** Opening AVAILABLE DATA block **

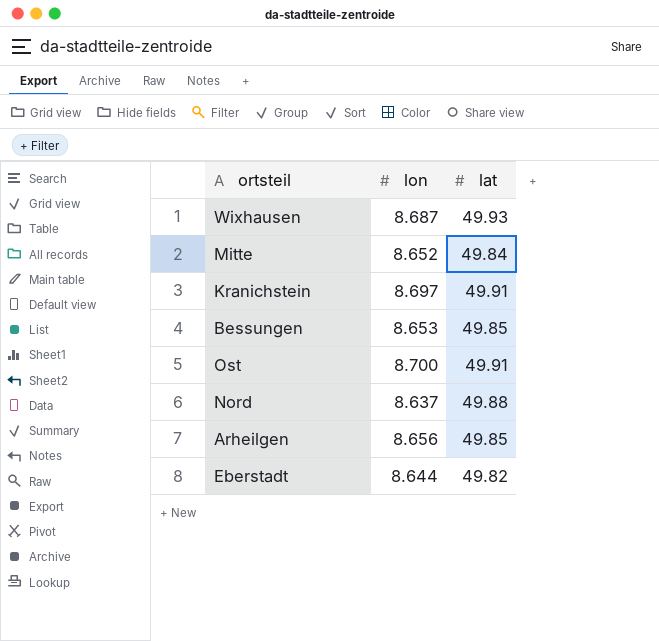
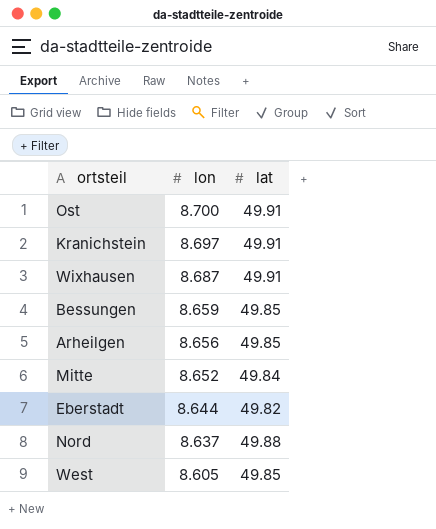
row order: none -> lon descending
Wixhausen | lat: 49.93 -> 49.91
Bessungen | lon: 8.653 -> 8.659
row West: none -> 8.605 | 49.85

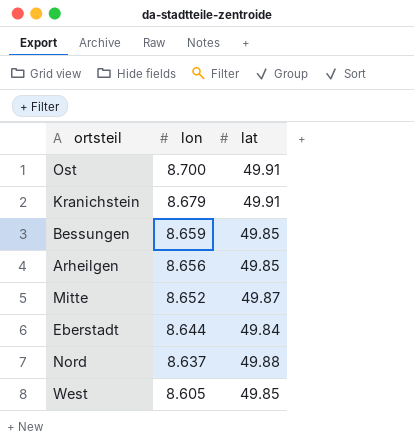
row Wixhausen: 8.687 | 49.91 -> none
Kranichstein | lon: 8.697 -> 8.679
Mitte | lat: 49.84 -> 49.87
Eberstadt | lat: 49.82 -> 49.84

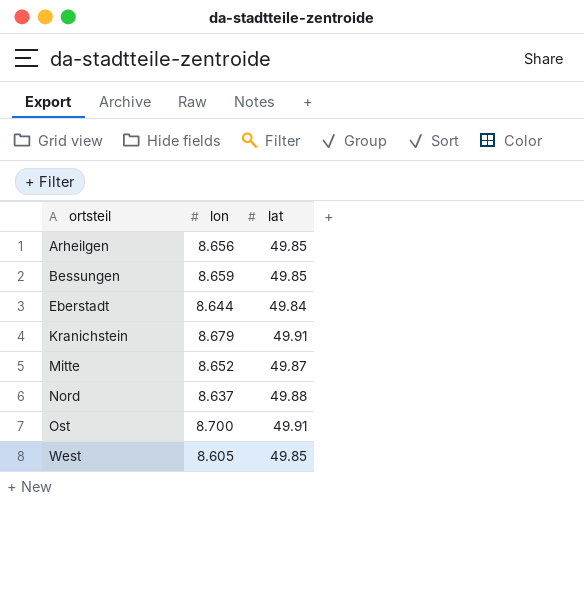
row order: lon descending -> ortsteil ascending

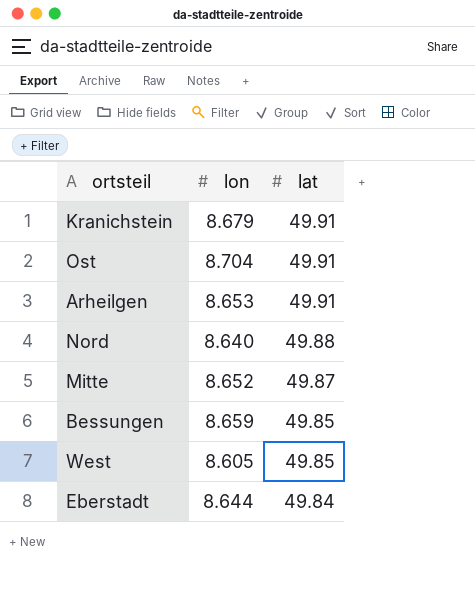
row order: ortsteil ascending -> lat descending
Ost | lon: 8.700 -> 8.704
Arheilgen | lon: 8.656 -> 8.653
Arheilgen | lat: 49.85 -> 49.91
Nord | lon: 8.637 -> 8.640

** Closing AVAILABLE DATA block **
** Opening AVAILABLE DATA block **

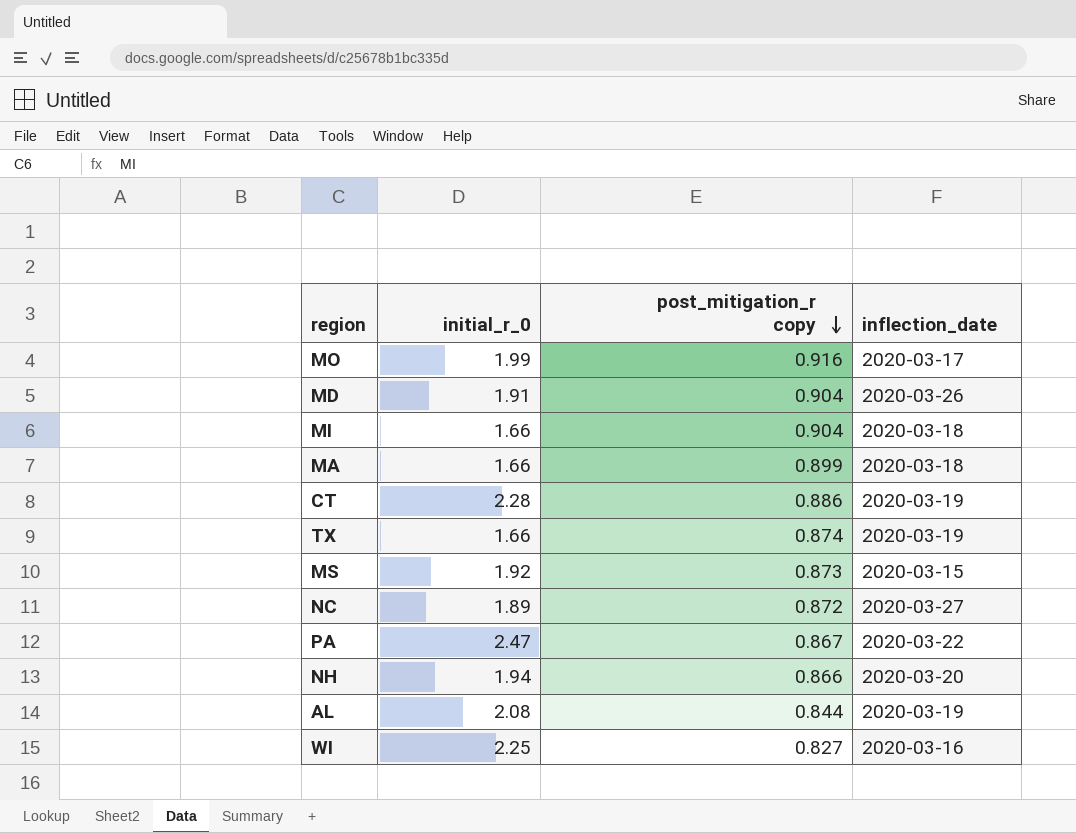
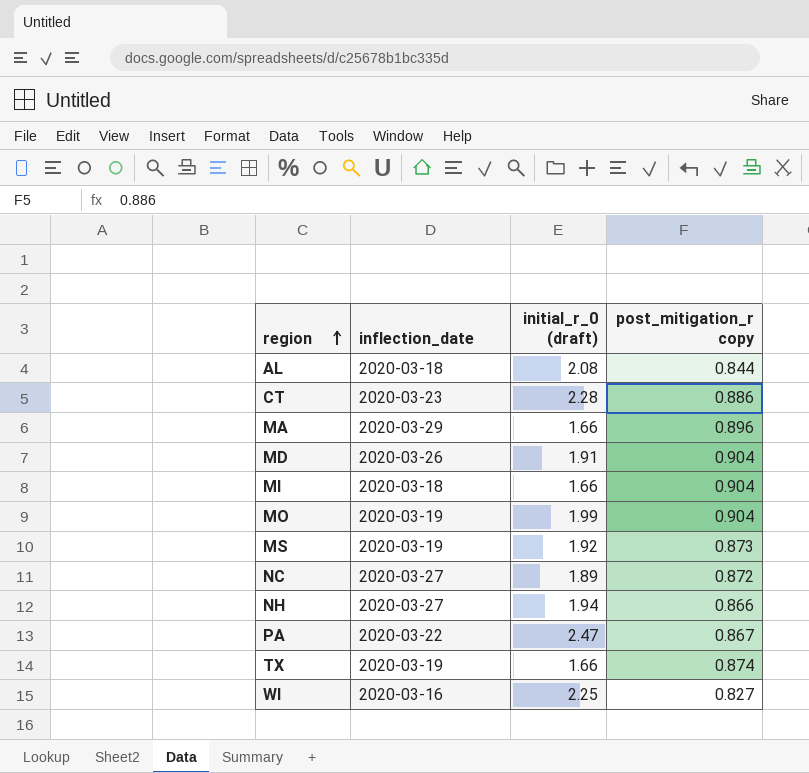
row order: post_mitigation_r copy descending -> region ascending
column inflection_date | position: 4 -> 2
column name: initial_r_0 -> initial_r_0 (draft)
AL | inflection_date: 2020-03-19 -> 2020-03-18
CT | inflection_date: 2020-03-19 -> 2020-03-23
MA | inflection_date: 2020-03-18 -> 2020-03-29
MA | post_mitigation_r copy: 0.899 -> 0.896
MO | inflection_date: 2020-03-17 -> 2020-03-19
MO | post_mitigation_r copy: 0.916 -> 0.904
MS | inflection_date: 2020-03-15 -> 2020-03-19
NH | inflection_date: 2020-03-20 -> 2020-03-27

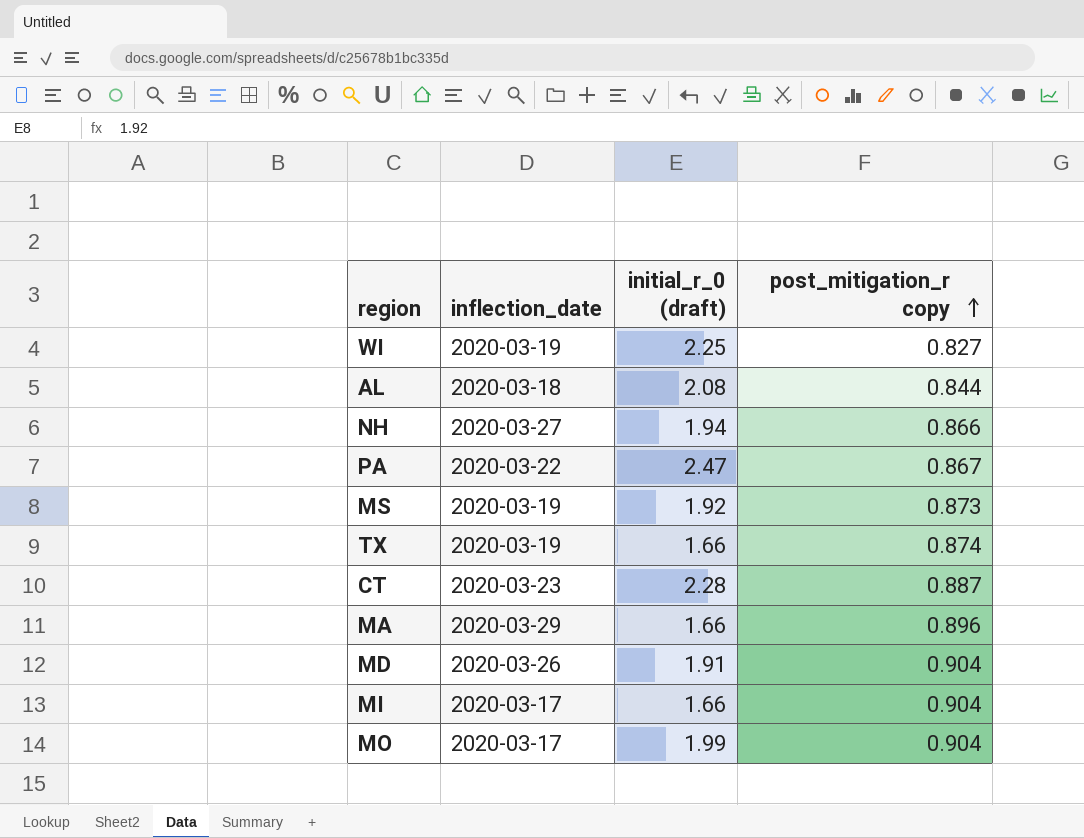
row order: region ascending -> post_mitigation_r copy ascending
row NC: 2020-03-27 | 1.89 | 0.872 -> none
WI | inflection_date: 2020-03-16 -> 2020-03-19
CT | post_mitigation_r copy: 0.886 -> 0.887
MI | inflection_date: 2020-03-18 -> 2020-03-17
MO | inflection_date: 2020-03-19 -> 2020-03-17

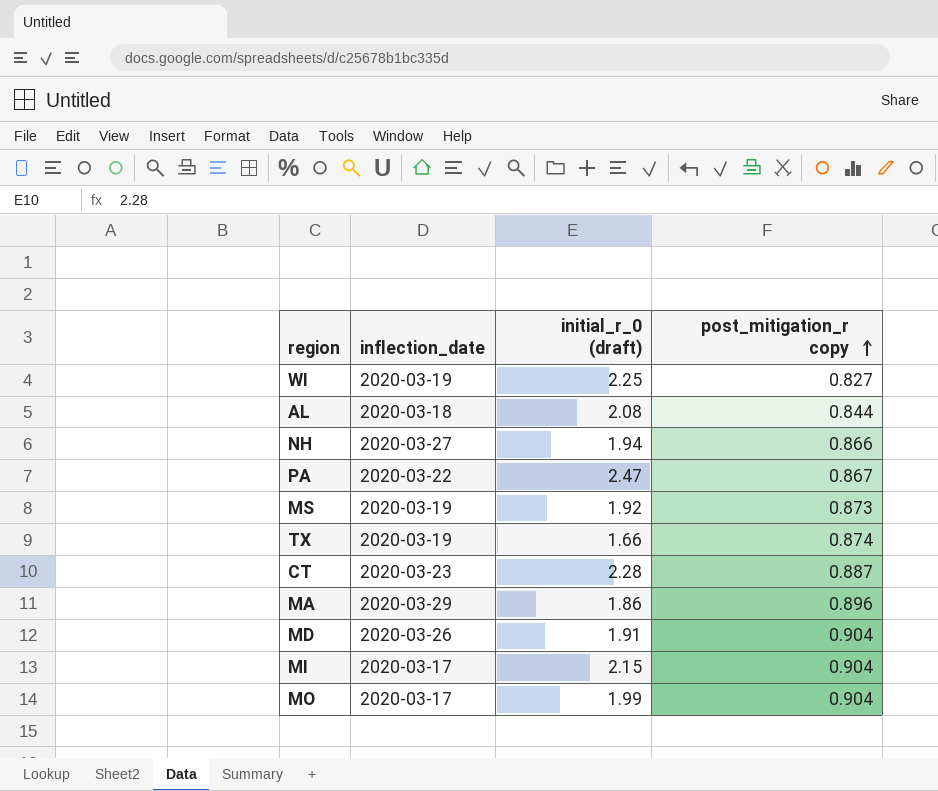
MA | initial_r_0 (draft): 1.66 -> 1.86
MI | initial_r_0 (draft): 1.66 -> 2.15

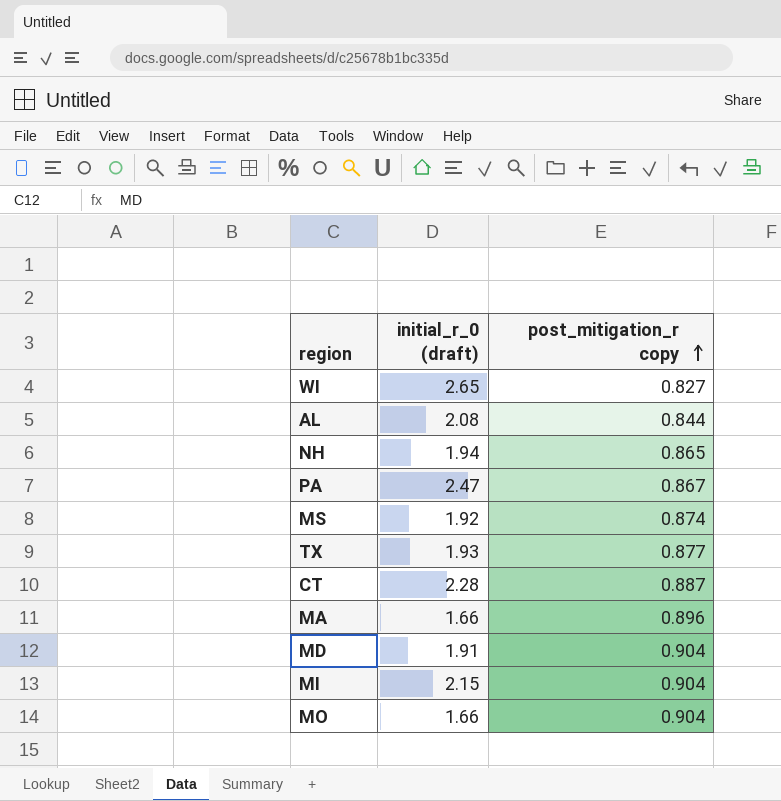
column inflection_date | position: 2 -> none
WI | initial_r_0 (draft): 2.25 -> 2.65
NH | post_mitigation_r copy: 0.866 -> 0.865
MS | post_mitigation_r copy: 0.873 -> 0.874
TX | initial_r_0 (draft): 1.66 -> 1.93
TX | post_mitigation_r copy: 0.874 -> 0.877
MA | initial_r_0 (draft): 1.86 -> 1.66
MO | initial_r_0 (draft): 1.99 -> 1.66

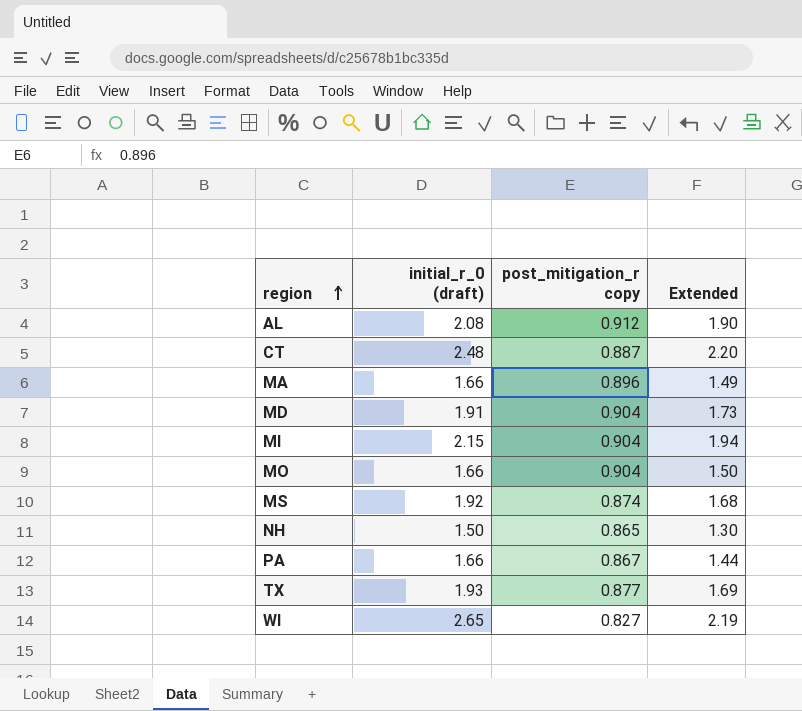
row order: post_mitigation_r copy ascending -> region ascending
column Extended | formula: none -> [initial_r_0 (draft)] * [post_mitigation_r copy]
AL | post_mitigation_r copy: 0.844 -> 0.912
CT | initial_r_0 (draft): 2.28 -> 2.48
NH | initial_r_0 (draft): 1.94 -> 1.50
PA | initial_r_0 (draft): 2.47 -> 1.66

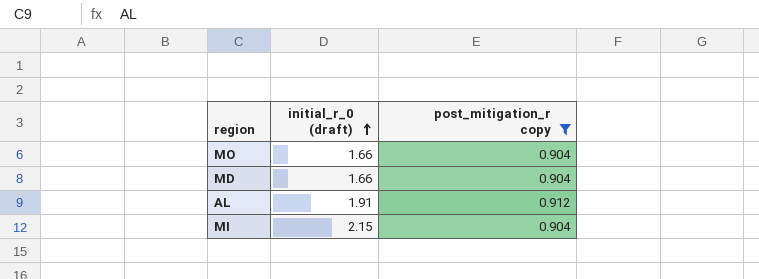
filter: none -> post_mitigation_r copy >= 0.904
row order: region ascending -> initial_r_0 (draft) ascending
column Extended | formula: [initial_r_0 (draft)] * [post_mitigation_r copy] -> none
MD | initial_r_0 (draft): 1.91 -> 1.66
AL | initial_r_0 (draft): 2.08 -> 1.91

** Closing AVAILABLE DATA block **
** Opening AVAILABLE DATA block **

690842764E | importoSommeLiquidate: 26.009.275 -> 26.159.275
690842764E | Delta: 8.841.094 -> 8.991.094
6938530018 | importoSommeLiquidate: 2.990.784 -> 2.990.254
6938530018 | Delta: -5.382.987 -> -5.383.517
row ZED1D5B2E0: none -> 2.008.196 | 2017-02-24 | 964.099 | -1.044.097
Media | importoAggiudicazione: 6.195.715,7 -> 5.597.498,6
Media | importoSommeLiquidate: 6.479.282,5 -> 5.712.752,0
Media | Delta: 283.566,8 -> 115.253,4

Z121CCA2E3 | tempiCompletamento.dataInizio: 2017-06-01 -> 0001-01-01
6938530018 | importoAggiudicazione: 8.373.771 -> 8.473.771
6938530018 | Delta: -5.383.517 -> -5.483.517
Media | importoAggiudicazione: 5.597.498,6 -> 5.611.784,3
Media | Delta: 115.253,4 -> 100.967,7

** Closing AVAILABLE DATA block **

EXERCISE DETAILS: Reproduce exactly, and with no other material, the lines between those holding "Z121CCA2E3 | tempiCompletamento.dataInizio: 2017-06-01" and "Media | Delta: 115.253,4 -> 100.967,7", inclusive.

RESULT OF THIS TASK:
Z121CCA2E3 | tempiCompletamento.dataInizio: 2017-06-01 -> 0001-01-01
6938530018 | importoAggiudicazione: 8.373.771 -> 8.473.771
6938530018 | Delta: -5.383.517 -> -5.483.517
Media | importoAggiudicazione: 5.597.498,6 -> 5.611.784,3
Media | Delta: 115.253,4 -> 100.967,7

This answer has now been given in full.